The brand’s own stores are concentrated in the south-west of England, although there are a few scattered across the Midlands and East Anglia. One of the targets is to have more of a nationwide spread. Animal opened three stores last year, in Bluewater, Brighton and Cabot Circus shopping centre in Bristol. Langan is now eyeing units for a flagship in London, as well as opportunities to open in Glasgow, Manchester and Liverpool.
“I inherited a lot of stores in shopping centres,” he says. “We’ll be looking for some more edgier places, where younger people are living and there are lots of restaurants – even if they are just short-term rentals.”
Meanwhile, Langan plans to grow ecommerce sales from 5% to 20% in the next two years: “We’re doing tons of work on the website at the moment, with a big focus on user experience,” he says.

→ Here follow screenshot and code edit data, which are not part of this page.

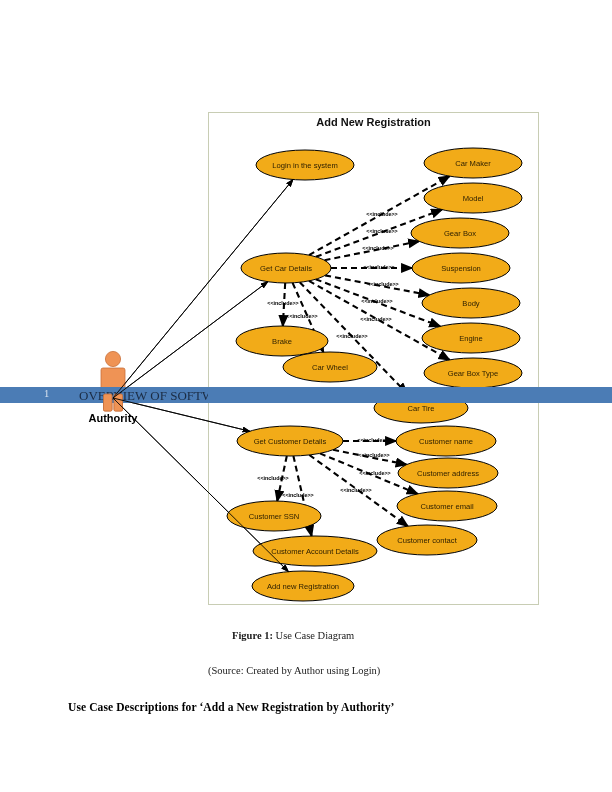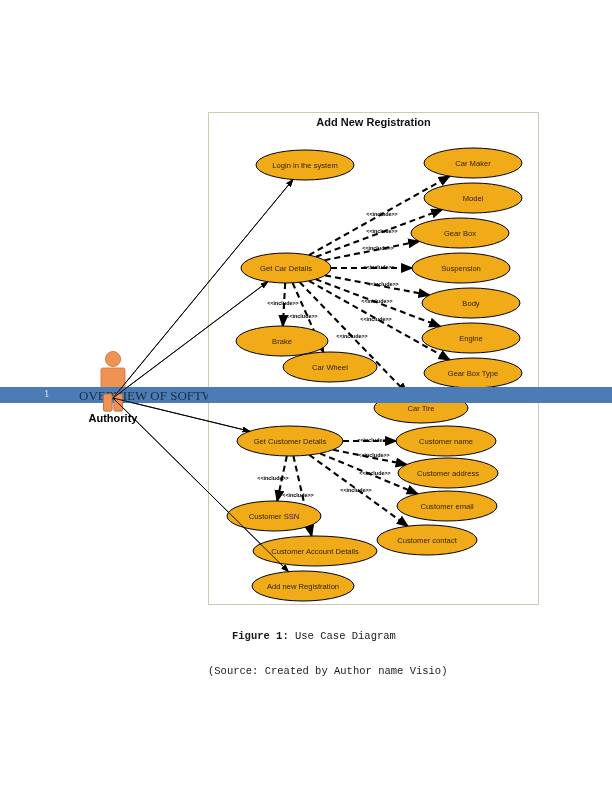--- a/index.html
+++ b/index.html
@@ -38,7 +38,7 @@
 
   .caption {
     position: absolute;
-    font-family: Liberation Mono, monospace;
+    font-family: Liberation Serif, serif;
     font-size: 10.5px;
     white-space: nowrap;
     color: #1a1a1a;

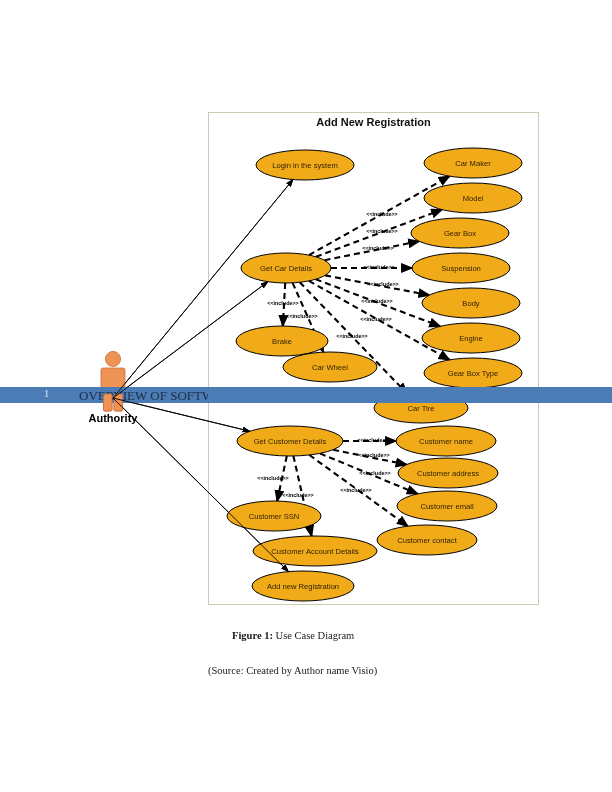--- a/index.html
+++ b/index.html
@@ -326,7 +326,7 @@
     <b>Figure 1:</b><span> Use Case Diagram</span>
   </div>
 
-  <div class="caption" id="source-line">(Source: Created by Author name Visio)</div>
+  <div class="caption" id="source-line">(Source: Created by Author using Login)</div>
 
 
 </div>

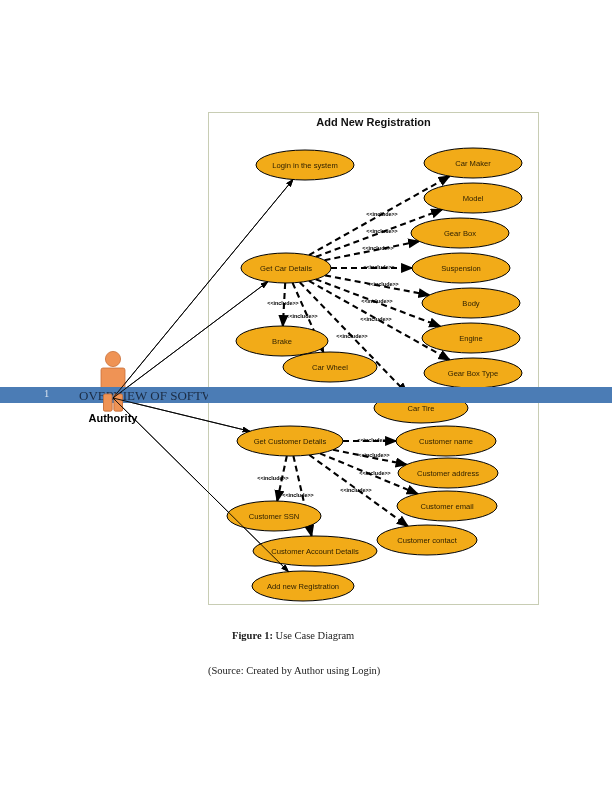--- a/index.html
+++ b/index.html
@@ -328,6 +328,7 @@
 
   <div class="caption" id="source-line">(Source: Created by Author using Login)</div>
 
+  <div class="heading" id="heading-bottom">Use Case Descriptions for ‘Add a New Registration by Authority’</div>
 
 </div>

The site, which is on a Demandware platform, is being rebuilt with an emphasis on mobile.
Export sales are growing, too, up 14% so far this season compared with spring 16. A successful showing at Munich-based sportswear trade show ISPO in February delivered four new international accounts in Italy and Hong Kong. Langan says there is plenty of potential internationally – particularly in the United Arab Emirates, which accounts for 49% of international sales, as well as Spain, Italy, Greece and Germany. However, he wants to “make sure home is sorted first, before I race off and do other things”.
It is repositioning as a lifestyle brand as opposed to pure surf, with a twist that makes it unique
In the short term, however, this reliance on UK sales has made Animal vulnerable to sterling’s weakness: “We hedge in advance as much as we can, but it’s an ongoing challenge,” admits Langan. “We’re talking to factories [about bringing down costs].”
Simon Colbeck, former head of innovation and quality at Marks & Spencer, joined Madison (on the clothing side), Animal and Rohan, as consulting product and technical director in January. He has been tasked with reviewing their supply chains, which stretch across China, Indonesia, Vietnam, Turkey and the UK, and looking for synergies in the trim and fabric buys.
“They are very different brands with strong DNAs, but there are some similarities – that was part of the appeal of the role,” says Colbeck. “With Animal we wanted to add understated benefits to the garments: giving a performance twist to lifestyle product. Rohan and Madison have the supply base and technical ability to allow us to do that.
“The basic anchor points of Animal were still relevant, but it had lost focus on its target customer. It is repositioning as a lifestyle brand as opposed to pure surf, with a twist that makes it unique. Having seen the autumn collections, I think there’s been a significant step change.”
The product turnaround, store refresh and ecommerce expansion is a lot for the chief executive of one company to do, let alone the leader of four. Yet Langan is confident his plans will succeed in re-positioning Animal as a well-respected lifestyle brand that offers high-quality technical fabrics. His biggest challenge will be reigniting the passion customers once felt for this brand and the outdoorsy lifestyle it encapsulates.